Begging is a behavior problem that is taught from an early age when treats and foods are given when they shouldn’t be or when a dog is comforted when they shouldn’t be. Some examples might be:
- Slipping a piece of food from the dinner table to the puppy and now she thinks she gets this every time.
- Giving your puppy treats during the day for no particular reason other than feeling guilty for not doing so.
- Picking your puppy up and comforting him while a thunderstorm is moving through and now he begs for comfort any time he feels uneasy.
These types of scenarios can cause unwanted behavior problems and we have seen this first hand. Our dog is a begging machine when we are eating but we have always allowed this so it’s not an issue with us.
We always set aside some healthy food on our plate that will be given to her. We only feed her things that she can eat such as some broccoli, cooked carrots, cucumbers or other low calorie foods that want overfill her between her normal meals.
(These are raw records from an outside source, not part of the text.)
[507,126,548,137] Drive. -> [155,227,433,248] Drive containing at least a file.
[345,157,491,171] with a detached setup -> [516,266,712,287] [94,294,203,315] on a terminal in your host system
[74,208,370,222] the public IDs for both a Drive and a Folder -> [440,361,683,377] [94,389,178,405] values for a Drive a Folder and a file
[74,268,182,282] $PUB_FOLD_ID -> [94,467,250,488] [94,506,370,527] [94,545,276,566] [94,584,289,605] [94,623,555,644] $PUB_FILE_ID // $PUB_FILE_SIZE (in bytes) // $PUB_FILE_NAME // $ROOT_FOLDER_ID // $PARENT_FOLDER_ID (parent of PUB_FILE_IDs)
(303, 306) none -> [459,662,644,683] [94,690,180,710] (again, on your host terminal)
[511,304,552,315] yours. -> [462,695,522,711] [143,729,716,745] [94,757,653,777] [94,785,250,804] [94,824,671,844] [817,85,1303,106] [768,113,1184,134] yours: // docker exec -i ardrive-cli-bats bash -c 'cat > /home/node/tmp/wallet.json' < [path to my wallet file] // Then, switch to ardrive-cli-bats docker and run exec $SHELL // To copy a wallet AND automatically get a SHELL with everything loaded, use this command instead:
Our Goldendoodle is not a biter and we have never had any fear that she would do such a thing. She is more of a barker than a biter and likes to make noise instead of actually doing anything.
Many dogs are like this but it is possible for any dog that is as loyal as a mini Goldendoodle to potentially bite or nip at others. This is especially true when people are playing or roughhousing.
It’s unlikely that you’ll have issues with biting from a mini Goldendoodle but just keep in mind that any dog is capable of becoming overly protective. It’s important to train against this when they are young to avoid problems as they grow older.
Expanding on biting above, aggression is also a common bad behavior that can lead to many problems if not controlled. Our Goldendoodle is not aggressive and has never showed signs of it.
I’ve also never been around a Goldnedoodle that has shown this type of behavior so it isn’t common.
Our dog will show a bit of lip lifting and teeth showing (smiling) when we are playing but it has always been a part of her playful personality.
She will also growl at us while playing but it’s nothing aggressive. She will growl and we will stop playing with her and then she’ll come nudge our arm as if she still wants to play. This is innocent behavior that is just something she does while playing.
She has never been this way around strangers or other family members and is generally loving and sweet around others.
mini Goldendoodles make great, loving pets and are not known to have many behavior problems. Speaking from experience from being the parent of one, barking and separation anxiety are at the top of the list.
These two problems tend to be the worst and are nothing any different that what you would experience with nearly any other breed of dog.
What age does a Goldendoodle calm down?
This depends on the specific dog since not every dog will display the same rate of development. In general, Goldendoodles begin to calm down from their energetic puppyhood around a year old. However, since this cross breed is usually very healthy and athletic, they can display high energy spurts well into adulthood and even senior age.
Do mini goldendoodles have health problems?
Mini Goldendoodles are generally healthy and can live a long life free from major health issues. However, they are also at risk of inheriting possible health problems from their parent breeds. These may include Von Willebrand’s Disease, Patellar Luxation and Progressive retinal atrophy to name a few.
How big do mini goldendoodles get?
Mini Goldendoodles can range between 15 – 50 pounds depending on their specific generation. The F1b is typically the smallest size ranging from about 15 – 30 pounds. Size will be determined by the size of both parents from which they were born.